Getting stuff into this directory is up to you. If you're running
Paperless on your local computer, you might just want to drag and drop
files there, but if you're running this on a server and want your
scanner to automatically push files to this directory, you'll need to
setup some sort of service to accept the files from the scanner.
Typically, you're looking at an FTP server like
[Proftpd](http://www.proftpd.org/) or a Windows folder share with
[Samba](https://www.samba.org/).

### Web UI Upload

The dashboard has a file drop field to upload documents to paperless.
Simply drag a file onto this field or select a file with the file
dialog. Multiple files are supported.

You can also upload documents on any other page of the web UI by
dragging-and-dropping files into your browser window.

### Mobile upload {#usage-mobile_upload}

The mobile app over at [https://github.com/qcasey/paperless_share](https://github.com/qcasey/paperless_share)
allows Android users to share any documents with paperless. This can be
combined with any of the mobile scanning apps out there, such as Office
Lens.

Furthermore, there is the [Paperless
App](https://github.com/bauerj/paperless_app) as well, which not only
has document upload, but also document browsing and download features.

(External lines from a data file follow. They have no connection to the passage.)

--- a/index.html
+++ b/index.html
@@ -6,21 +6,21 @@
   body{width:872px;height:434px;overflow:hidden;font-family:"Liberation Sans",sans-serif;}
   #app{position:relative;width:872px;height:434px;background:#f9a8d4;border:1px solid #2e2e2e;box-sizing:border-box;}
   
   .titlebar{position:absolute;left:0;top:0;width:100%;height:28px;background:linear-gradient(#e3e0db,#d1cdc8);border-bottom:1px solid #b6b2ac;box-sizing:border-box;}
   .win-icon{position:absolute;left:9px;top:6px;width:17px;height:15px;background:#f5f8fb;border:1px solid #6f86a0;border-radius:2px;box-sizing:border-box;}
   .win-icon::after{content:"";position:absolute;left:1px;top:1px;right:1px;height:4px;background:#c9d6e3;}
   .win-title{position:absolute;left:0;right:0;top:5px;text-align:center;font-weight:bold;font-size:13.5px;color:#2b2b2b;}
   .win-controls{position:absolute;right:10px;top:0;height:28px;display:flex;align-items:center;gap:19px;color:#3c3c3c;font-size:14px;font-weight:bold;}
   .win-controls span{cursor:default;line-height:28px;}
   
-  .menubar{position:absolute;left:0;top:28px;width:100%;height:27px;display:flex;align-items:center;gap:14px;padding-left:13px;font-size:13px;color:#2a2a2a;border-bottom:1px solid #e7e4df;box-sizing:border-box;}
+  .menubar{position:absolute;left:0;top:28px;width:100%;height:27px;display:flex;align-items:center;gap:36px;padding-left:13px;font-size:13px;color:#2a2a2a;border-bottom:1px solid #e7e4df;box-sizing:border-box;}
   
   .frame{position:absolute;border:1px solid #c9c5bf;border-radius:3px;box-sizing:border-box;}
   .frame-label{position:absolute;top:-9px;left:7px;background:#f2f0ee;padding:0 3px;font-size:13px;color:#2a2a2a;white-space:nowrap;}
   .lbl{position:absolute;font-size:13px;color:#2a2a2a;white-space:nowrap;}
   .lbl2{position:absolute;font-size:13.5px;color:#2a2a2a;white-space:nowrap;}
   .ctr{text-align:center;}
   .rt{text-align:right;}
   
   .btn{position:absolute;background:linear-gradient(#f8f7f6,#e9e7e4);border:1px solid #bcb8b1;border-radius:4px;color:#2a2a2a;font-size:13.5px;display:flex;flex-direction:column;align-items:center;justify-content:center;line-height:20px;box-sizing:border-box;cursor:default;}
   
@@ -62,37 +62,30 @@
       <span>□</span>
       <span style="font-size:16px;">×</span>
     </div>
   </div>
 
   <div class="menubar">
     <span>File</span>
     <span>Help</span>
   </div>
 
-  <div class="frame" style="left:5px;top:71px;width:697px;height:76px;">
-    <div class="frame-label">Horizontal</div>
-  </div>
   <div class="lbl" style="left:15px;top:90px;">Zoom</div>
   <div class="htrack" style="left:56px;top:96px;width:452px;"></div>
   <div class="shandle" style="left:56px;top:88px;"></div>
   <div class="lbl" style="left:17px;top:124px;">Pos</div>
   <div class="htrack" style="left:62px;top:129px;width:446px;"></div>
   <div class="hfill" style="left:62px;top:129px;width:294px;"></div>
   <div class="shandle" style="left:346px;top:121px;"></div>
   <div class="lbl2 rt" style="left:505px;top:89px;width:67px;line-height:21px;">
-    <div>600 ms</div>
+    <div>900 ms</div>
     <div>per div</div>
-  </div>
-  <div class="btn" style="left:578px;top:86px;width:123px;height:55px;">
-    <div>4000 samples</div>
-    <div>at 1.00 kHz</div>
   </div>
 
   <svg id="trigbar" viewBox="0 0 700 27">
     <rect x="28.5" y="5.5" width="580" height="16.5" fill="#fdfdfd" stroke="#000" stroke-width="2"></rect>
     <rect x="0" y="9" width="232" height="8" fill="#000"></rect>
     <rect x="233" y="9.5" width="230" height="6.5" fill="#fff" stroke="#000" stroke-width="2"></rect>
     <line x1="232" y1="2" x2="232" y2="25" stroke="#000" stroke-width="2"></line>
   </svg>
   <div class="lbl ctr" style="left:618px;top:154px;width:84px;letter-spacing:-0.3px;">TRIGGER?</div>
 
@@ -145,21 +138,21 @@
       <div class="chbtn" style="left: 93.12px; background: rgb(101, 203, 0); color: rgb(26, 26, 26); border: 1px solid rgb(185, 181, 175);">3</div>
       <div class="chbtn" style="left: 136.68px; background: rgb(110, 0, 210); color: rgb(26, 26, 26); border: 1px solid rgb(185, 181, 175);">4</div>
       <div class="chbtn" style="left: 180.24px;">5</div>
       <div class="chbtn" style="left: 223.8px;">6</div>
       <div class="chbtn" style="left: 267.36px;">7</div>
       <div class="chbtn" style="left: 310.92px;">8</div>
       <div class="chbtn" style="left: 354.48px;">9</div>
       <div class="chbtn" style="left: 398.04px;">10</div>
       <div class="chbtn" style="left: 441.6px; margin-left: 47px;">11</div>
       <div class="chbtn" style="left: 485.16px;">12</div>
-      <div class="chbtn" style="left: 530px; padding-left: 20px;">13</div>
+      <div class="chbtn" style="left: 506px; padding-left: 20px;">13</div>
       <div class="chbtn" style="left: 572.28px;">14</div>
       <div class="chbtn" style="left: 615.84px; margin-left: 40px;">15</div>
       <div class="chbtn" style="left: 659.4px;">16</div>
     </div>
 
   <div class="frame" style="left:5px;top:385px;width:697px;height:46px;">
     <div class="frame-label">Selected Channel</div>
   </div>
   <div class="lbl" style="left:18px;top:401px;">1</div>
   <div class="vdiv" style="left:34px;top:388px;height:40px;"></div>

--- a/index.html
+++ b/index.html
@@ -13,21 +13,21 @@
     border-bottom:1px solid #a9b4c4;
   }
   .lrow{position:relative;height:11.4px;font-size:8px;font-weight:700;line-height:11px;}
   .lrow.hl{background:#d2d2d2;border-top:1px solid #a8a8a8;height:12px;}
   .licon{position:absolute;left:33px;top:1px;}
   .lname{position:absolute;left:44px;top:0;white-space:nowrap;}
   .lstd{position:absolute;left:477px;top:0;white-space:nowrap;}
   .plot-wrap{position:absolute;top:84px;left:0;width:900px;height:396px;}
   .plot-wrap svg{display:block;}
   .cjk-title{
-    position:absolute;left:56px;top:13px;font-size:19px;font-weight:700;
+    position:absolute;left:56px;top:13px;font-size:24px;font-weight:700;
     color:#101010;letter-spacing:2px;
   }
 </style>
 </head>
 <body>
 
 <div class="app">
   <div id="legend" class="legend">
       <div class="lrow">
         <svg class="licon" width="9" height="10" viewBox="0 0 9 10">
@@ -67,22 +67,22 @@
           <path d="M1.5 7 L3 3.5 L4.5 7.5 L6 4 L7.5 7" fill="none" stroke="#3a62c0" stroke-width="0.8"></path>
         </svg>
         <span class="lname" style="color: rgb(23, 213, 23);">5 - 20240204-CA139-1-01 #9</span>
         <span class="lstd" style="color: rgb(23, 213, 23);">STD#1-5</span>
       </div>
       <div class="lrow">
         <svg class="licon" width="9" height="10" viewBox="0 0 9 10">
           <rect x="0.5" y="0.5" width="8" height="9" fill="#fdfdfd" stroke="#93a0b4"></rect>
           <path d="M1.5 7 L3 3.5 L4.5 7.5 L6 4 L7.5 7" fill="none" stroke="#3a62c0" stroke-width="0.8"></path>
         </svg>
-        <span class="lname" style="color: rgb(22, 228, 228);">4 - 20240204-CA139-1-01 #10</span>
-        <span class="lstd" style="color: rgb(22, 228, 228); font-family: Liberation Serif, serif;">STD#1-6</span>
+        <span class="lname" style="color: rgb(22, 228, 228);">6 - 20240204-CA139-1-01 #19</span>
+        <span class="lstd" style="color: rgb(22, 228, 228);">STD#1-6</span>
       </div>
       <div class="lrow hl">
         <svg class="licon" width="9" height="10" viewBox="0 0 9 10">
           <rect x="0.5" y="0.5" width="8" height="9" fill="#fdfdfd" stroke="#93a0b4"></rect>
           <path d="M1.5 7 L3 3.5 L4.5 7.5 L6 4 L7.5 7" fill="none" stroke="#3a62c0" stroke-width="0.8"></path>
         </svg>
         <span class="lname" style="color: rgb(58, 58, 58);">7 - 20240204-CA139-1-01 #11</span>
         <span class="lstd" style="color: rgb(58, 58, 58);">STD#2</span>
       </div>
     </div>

### IMAP (Email) {#usage-email}

You can tell paperless-ngx to consume documents from your email
accounts. This is a very flexible and powerful feature, if you regularly
received documents via mail that you need to archive. The mail consumer
can be configured via the frontend settings (/settings/mail) in the following
manner:

1.  Define e-mail accounts.
2.  Define mail rules for your account.

These rules perform the following:

1.  Connect to the mail server.
2.  Fetch all matching mails (as defined by folder, maximum age and the
    filters)
3.  Check if there are any consumable attachments.
4.  If so, instruct paperless to consume the attachments and optionally
    use the metadata provided in the rule for the new document.
5.  If documents were consumed from a mail, the rule action is performed
    on that mail.

Paperless will completely ignore mails that do not match your filters.
It will also only perform the action on mails that it has consumed
documents from.

The actions all ensure that the same mail is not consumed twice by
different means. These are as follows:

- **Delete:** Immediately deletes mail that paperless has consumed
  documents from. Use with caution.
- **Mark as read:** Mark consumed mail as read. Paperless will not
  consume documents from already read mails. If you read a mail before
  paperless sees it, it will be ignored.
- **Flag:** Sets the 'important' flag on mails with consumed
  documents. Paperless will not consume flagged mails.
- **Move to folder:** Moves consumed mails out of the way so that
  paperless wont consume them again.
- **Add custom Tag:** Adds a custom tag to mails with consumed
  documents (the IMAP standard calls these "keywords"). Paperless
  will not consume mails already tagged. Not all mail servers support
  this feature!

!!! warning

    The mail consumer will perform these actions on all mails it has
    consumed documents from. Keep in mind that the actual consumption
    process may fail for some reason, leaving you with missing documents in
    paperless.

!!! note

    With the correct set of rules, you can completely automate your email
    documents. Create rules for every correspondent you receive digital
    documents from and paperless will read them automatically. The default
    action "mark as read" is pretty tame and will not cause any damage or
    data loss whatsoever.

    You can also setup a special folder in your mail account for paperless
    and use your favorite mail client to move to be consumed mails into that
    folder automatically or manually and tell paperless to move them to yet
    another folder after consumption. It's up to you.

!!! note

    When defining a mail rule with a folder, you may need to try different
    characters to define how the sub-folders are separated. Common values
    include ".", "/" or "\|", but this varies by the mail server.
    Check the documentation for your mail server. In the event of an error
    fetching mail from a certain folder, check the Paperless logs. When a
    folder is not located, Paperless will attempt to list all folders found
    in the account to the Paperless logs.

!!! note

    Paperless will process the rules in the order defined in the admin page.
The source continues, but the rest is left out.